How to use the Native IBM MQ Client Receiver with Spark Streaming
How to use the Native IBM MQ Client Receiver with Spark Streaming
After using Apache Nifi and IBM MQ I noticed that Nifi could not easily guarantee order of incoming messages as failover can occur at anytime. This becomes a problem specifically with database and table replication when the replicating software puts messages to a queue with the same timestamp. A solution to this problem is to utilize something like Spark Streaming. I decided to write a Native IBM MQ Client to access remote queues aka accessing them in a Non JMS manner. This can be important for performance reasons as described in previous articles. This MQ Client Receiver works with IBM MQ 8.x and 9.x client libraries. The source code is kept at: https://github.com/gss2002/spark-ibm-mq
An example how to utilize this in a Java Spark Streaming Job:
How to use the Native IBM MQ Client Receiver
JavaStreamingContext ssc = new JavaStreamingContext(sparkconf, new Duration(1000));
JavaDStream mqStream = ssc.receiverStream(new IBMMQReciever(“mqp1.example.com”, 1414, “qmgrName”, “MQ.CLIENT.CHANNEL.NAME”, “userName”, “password”, “mqTimeWaitMS”, “keepMessagesTrue/False”));
mqStream.foreach(rdd -> {
rdd.foreach(record -> {
JSONArray json = new JSONArray(record);
String key ((JSONObject) json.get(0)).getString(“key”);
String value ((JSONObject) json.get(1)).getString(“value”);
System.out.println(“Key: “+key” :: Value:”+value);
});
});
ssc.start();
ssc.awaitTermination();
Set Spark Streaming Job with the following parameters at start time if using this to keep order from say DB2QREP or some other Queue based Data Replication Tool
spark.executor.instances=1
spark.cores.max=2
spark.streaming.receiver.maxRate=1000
spark.cleaner.ttl=120
spark.streaming.concurrentJobs=1
spark.serializer=org.apache.spark.serializer.JavaSerializer
spark.executor.cores=2
spark.hadoop.fs.hdfs.impl.disable.cache=true
spark.dynamicAllocation.enabled=false
spark.streaming.backpressure.enabled=true
Options for Enabling Write Ahead Logs (WALs)

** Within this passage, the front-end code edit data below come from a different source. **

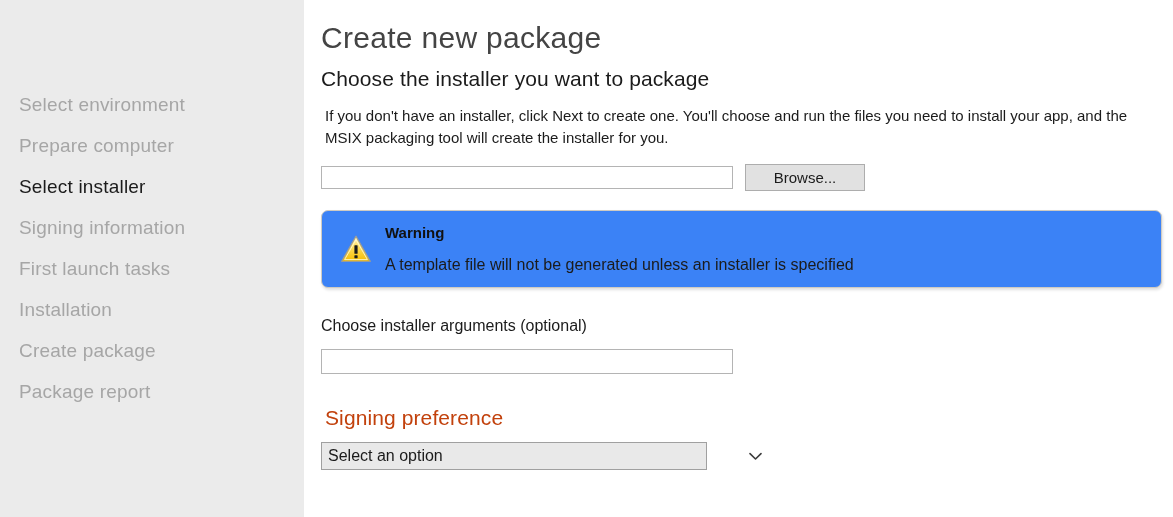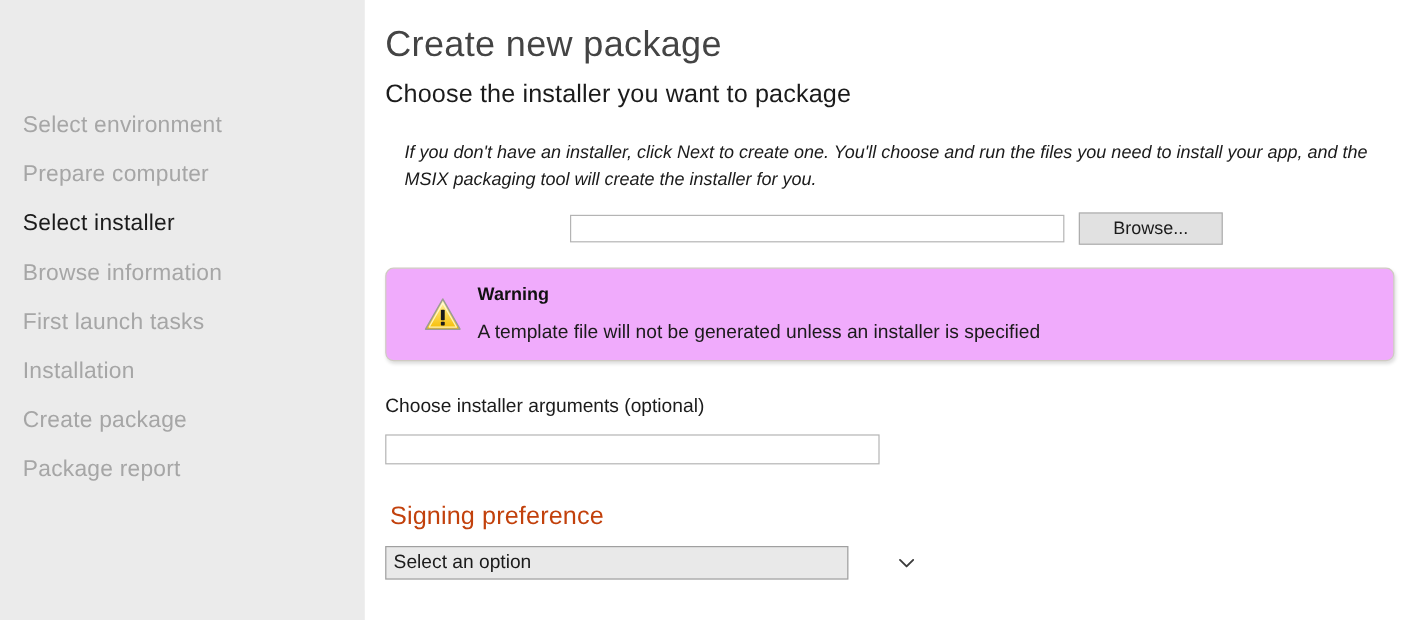--- a/index.html
+++ b/index.html
@@ -69,32 +69,30 @@
     color: #1b1b1b;
     margin: 0;
     padding-top: 12px;
     letter-spacing: 0.005em;
   }
 
   #section-desc {
     font-size: 15px;
     color: #1b1b1b;
     line-height: 22px;
-    margin: 16px;
+    margin: 4px;
     padding-top: 10px;
     max-width: 832px;
-    font-style: italic;
   }
 
   
   .installer-row {
     display: flex;
     align-items: center;
     margin-top: 15px;
-    justify-content: center;
   }
   .text-input {
     width: 412px;
     height: 23px;
     box-sizing: border-box;
     border: 1px solid #b4b4b4;
     background: #ffffff;
     font-family: "Liberation Sans", sans-serif;
     font-size: 14px;
     color: #1b1b1b;
@@ -114,27 +112,27 @@
     cursor: default;
     padding: 0;
   }
 
   
   #warning-banner {
     margin-top: 19px;
     width: 841px;
     height: 78px;
     box-sizing: border-box;
-    background: #f0abfc;
+    background: #3b82f6;
     border: 1px solid #cfcbc2;
     border-radius: 7px;
     box-shadow: 1px 2px 3px rgba(0,0,0,0.13);
     display: flex;
     align-items: center;
-    padding: 0 0 0 30px;
+    padding: 0 0 0 17px;
   }
   #warning-icon {
     flex: 0 0 34px;
     width: 34px;
     height: 34px;
     margin-right: 12px;
   }
   #warning-texts {
     display: flex;
     flex-direction: column;
@@ -216,21 +214,21 @@
     <div class="nav-item">
       <span>Select environment</span>
     </div>
     <div class="nav-item">
       <span>Prepare computer</span>
     </div>
     <div class="nav-item active">
       <span>Select installer</span>
     </div>
     <div class="nav-item">
-      <span>Browse information</span>
+      <span>Signing information</span>
     </div>
     <div class="nav-item">
       <span>First launch tasks</span>
     </div>
     <div class="nav-item">
       <span>Installation</span>
     </div>
     <div class="nav-item">
       <span>Create package</span>
     </div>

spark.streaming.receiver.blockStoreTimeout=300
spark.streaming.receiver.writeAheadLog.enable=true
spark.streaming.driver.writeAheadLog.closeFileAfterWrite=true
For long running Spark or Flink Jobs on YARN the following yarn-site.xml entry needs to be set:
yarn.resourcemanager.proxy-user-privileges.enabled=true
If true, ResourceManager will have proxy-user privileges. Use case: In a secure cluster, YARN requires the user hdfs delegation-tokens to do localization and log-aggregation on behalf of the user. If this is set to true, ResourceManager is able to request new hdfs delegation tokens on behalf of the user. This is needed by long-running-service, because the hdfs tokens will eventually expire and YARN requires new valid tokens to do localization and log-aggregation. Note that to enable this use case, the corresponding HDFS NameNode has to configure ResourceManager as the proxy-user so that ResourceManager can itself ask for new tokens on behalf of the user when tokens are past their max-life-time.